## TASK STATEMENT
Below are records; output exactly the lines from the one with "4. Add it to" through their final line.

━━ RECORDS PROVIDED ━━

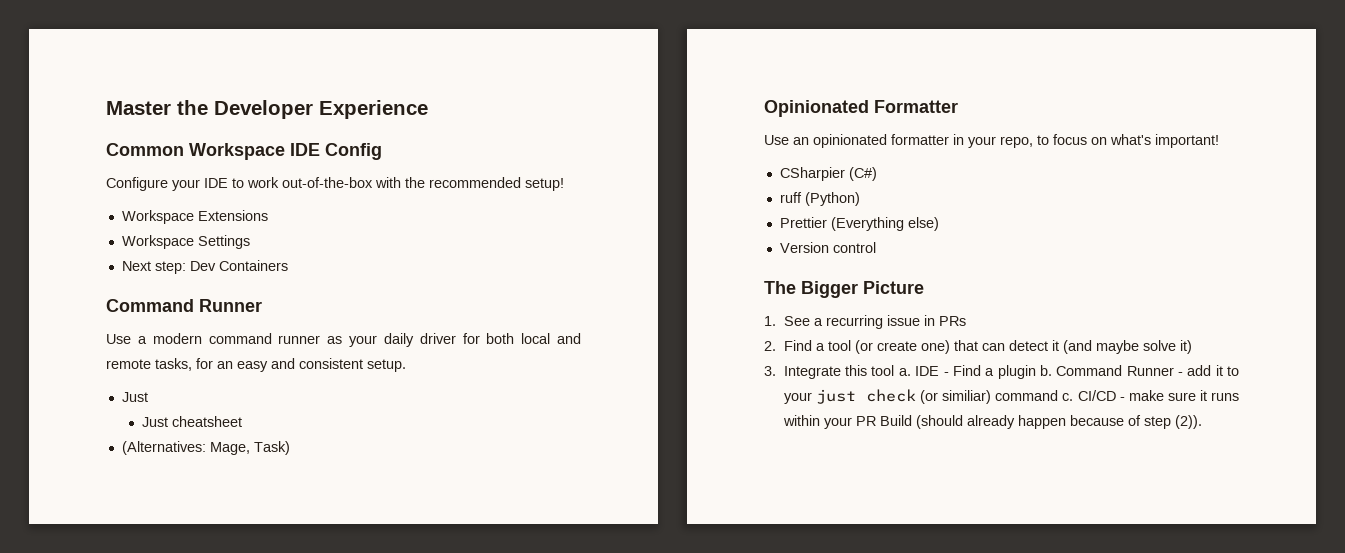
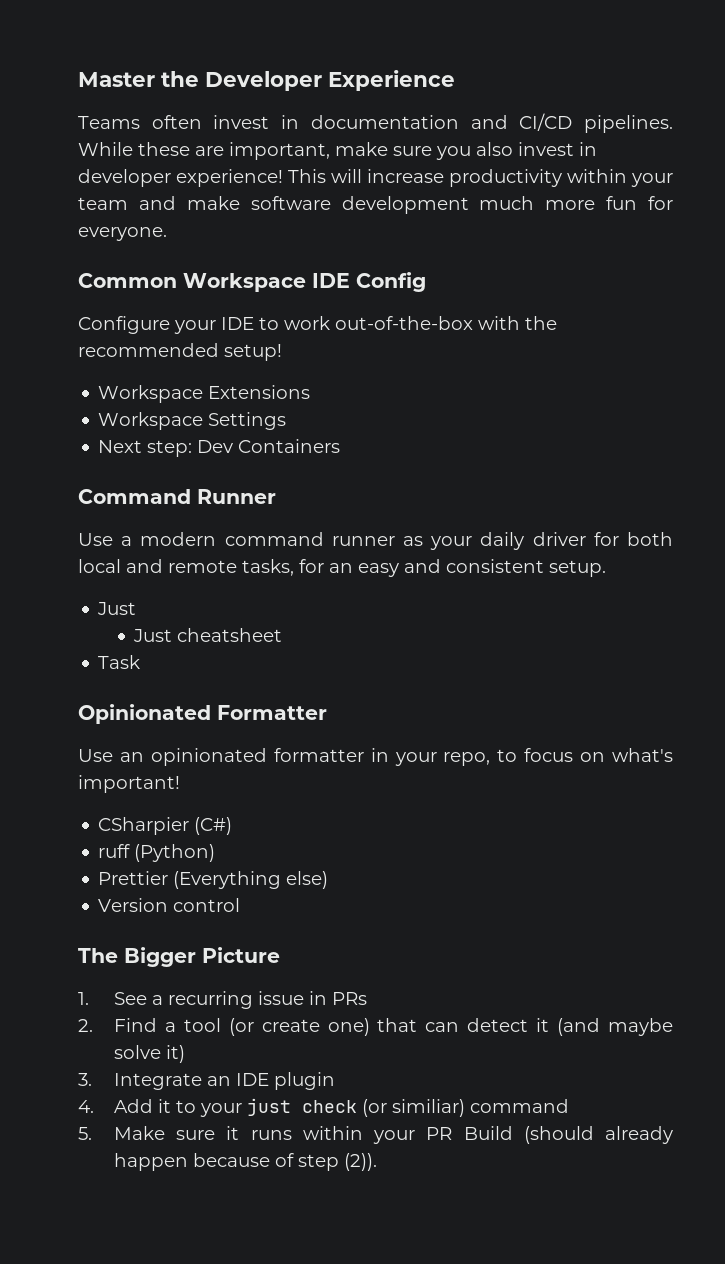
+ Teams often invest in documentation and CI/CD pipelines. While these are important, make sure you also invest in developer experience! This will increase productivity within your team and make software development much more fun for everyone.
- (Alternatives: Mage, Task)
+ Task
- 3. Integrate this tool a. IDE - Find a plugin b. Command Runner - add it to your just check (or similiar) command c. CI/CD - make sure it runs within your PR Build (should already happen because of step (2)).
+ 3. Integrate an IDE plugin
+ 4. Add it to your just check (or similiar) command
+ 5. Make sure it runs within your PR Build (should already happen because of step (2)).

━━━

## RESPONSE TO THE EXERCISE
+ 4. Add it to your just check (or similiar) command
+ 5. Make sure it runs within your PR Build (should already happen because of step (2)).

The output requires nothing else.